*** LISTED RECORDS ***

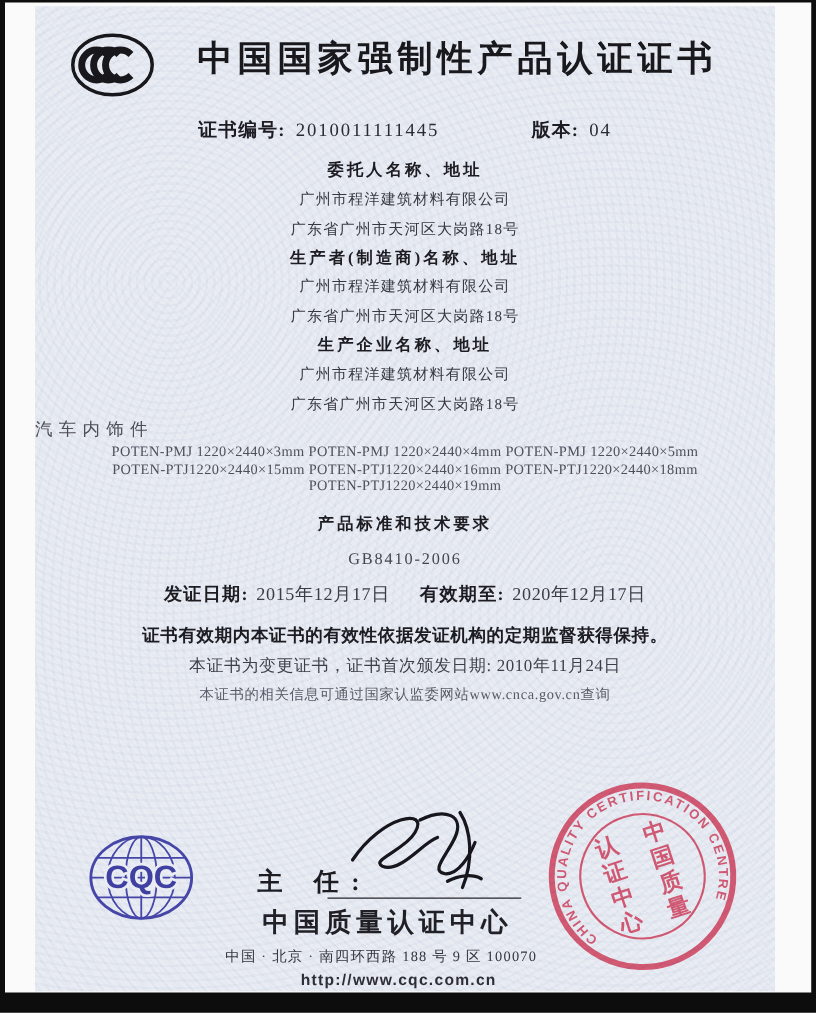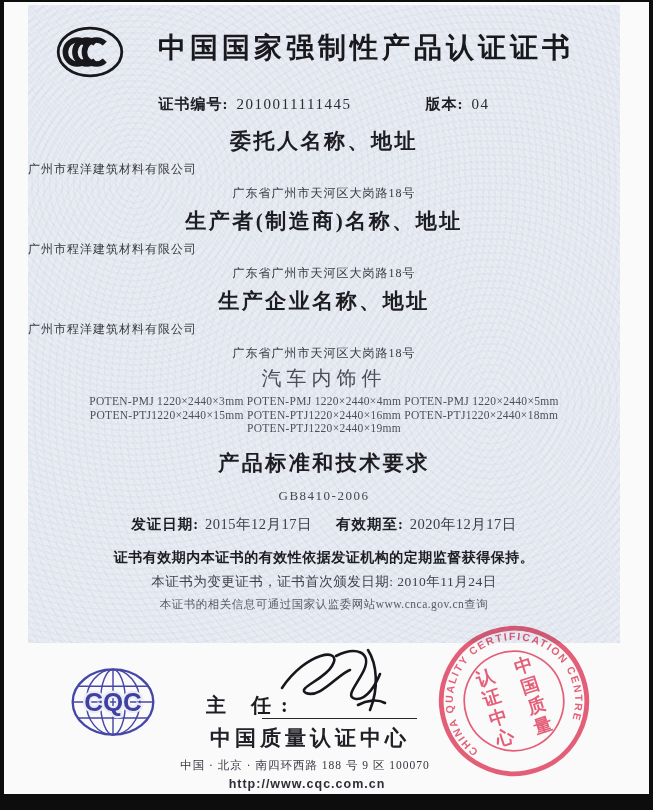--- a/index.html
+++ b/index.html
@@ -4,42 +4,42 @@
 <style>
   html,body{margin:0;padding:0;background:#2a2a2a;}
   .scan{
     position:relative;width:653px;height:810px;margin:0 auto;
     background:#0d0d0d;overflow:hidden;
     font-family:"Liberation Serif","DejaVu Serif",serif;
     color:#1c1c22;
   }
   .mat{position:absolute;left:4px;top:2px;width:645px;height:792px;background:#fafafa;}
   .paper{
-    position:absolute;left:28px;top:5px;width:592px;height:638px;
+    position:absolute;left:28px;top:5px;width:592px;height:788px;
     background-color:#e9ecf2;
     background-image:
       repeating-radial-gradient(circle at 18% 28%, rgba(120,140,185,.055) 0 2px, rgba(0,0,0,0) 2px 6px),
       repeating-radial-gradient(circle at 78% 62%, rgba(120,140,185,.05) 0 2px, rgba(0,0,0,0) 2px 7px),
       repeating-linear-gradient(47deg, rgba(130,150,195,.05) 0 1px, rgba(0,0,0,0) 1px 4px);
   }
   .content{position:absolute;left:0;top:0;width:100%;}
   .header-row{display:flex;align-items:flex-start;margin:12px 10px 0 12px;height:74px;}
   .ccc-svg{width:100px;height:62px;margin-top:4px;flex:0 0 auto;}
   .title{
     flex:1;text-align:center;font-size:28px;font-weight:bold;
     letter-spacing:4px;line-height:62px;color:#18181d;padding-right:18px;white-space:nowrap;
   }
   .number-row{display:flex;justify-content:center;gap:74px;margin-top:4px;font-size:15px;}
   .pair .lbl{font-weight:bold;letter-spacing:1px;}
   .pair .val{margin-left:8px;letter-spacing:1.5px;color:#2a2a33;}
-  .sec-h{text-align:center;font-size:21px;font-weight:bold;letter-spacing:2.5px;margin-top:13px;}
+  .sec-h{text-align:center;font-size:13px;font-weight:bold;letter-spacing:2.5px;margin-top:13px;}
   .sec-h.tight{margin-top:5px;}
-  .line-name{font-size:12px;letter-spacing:1px;color:#383840;margin-top:6px;}
+  .line-name{text-align:center;font-size:12px;letter-spacing:1px;color:#383840;margin-top:6px;}
   .line-addr{text-align:center;font-size:12px;letter-spacing:1px;color:#383840;margin-top:7px;}
-  .product-name{text-align:center;font-size:20px;letter-spacing:5px;color:#4d4d58;margin-top:3px;}
+  .product-name{font-size:14px;letter-spacing:5px;color:#4d4d58;margin-top:3px;}
   .models{
     width:492px;margin:3px auto 0;text-align:center;
     font-size:11.5px;line-height:13.5px;color:#4f4f5c;letter-spacing:.3px;
   }
   .gb{text-align:center;font-size:13px;letter-spacing:1.5px;color:#45454f;margin-top:11px;}
   .statement{text-align:center;font-size:15px;font-weight:600;line-height:19px;margin-top:13px;color:#23232b;}
   .dates-row{display:flex;justify-content:center;gap:24px;margin-top:11px;font-size:14.5px;}
   .dates-row .lbl{font-weight:bold;letter-spacing:1px;}
   .dates-row .val{margin-left:6px;color:#3c3c48;letter-spacing:.5px;}
   .note1{text-align:center;font-size:14px;font-weight:bold;letter-spacing:.5px;margin-top:15px;}
@@ -47,21 +47,21 @@
   .note3{text-align:center;font-size:11.5px;color:#5a5a68;letter-spacing:.5px;margin-top:6px;}
   
   .cqc-svg{position:absolute;left:55px;top:656px;width:116px;height:96px;}
   .director{position:absolute;left:186px;top:692px;font-size:20px;font-weight:bold;letter-spacing:10px;margin-left:20px;}
   .sig-svg{position:absolute;left:272px;top:642px;width:160px;height:78px;}
   .sig-line{position:absolute;left:262px;top:718px;width:155px;border-top:1.5px solid #26262c;}
   .org-name{position:absolute;left:150px;top:724px;width:320px;text-align:center;
     font-size:21px;font-weight:bold;letter-spacing:4px;color:#202026;}
   .addr{position:absolute;left:55px;top:758px;width:500px;text-align:center;
     font-size:11.5px;color:#34343e;letter-spacing:1px;}
-  .site{position:absolute;left:57px;top:777px;width:500px;text-align:center;
+  .site{position:absolute;left:69px;top:777px;width:500px;text-align:center;
     font-size:12.5px;font-weight:bold;color:#2e2e38;letter-spacing:1px;
     font-family:"Liberation Sans","DejaVu Sans",sans-serif;}
   .seal-svg{position:absolute;left:428px;top:612px;width:172px;height:178px;
     mix-blend-mode:multiply;opacity:.93;}
 </style>
 </head>
 <body>
 
 <div class="scan">
   <div class="mat"></div>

*** End of LISTED RECORDS ***

__TASK DETAILS__: Could you state how many lines in the listing include the string "rgba"? Only the number is wanted.

__FINISHED TASK__: 3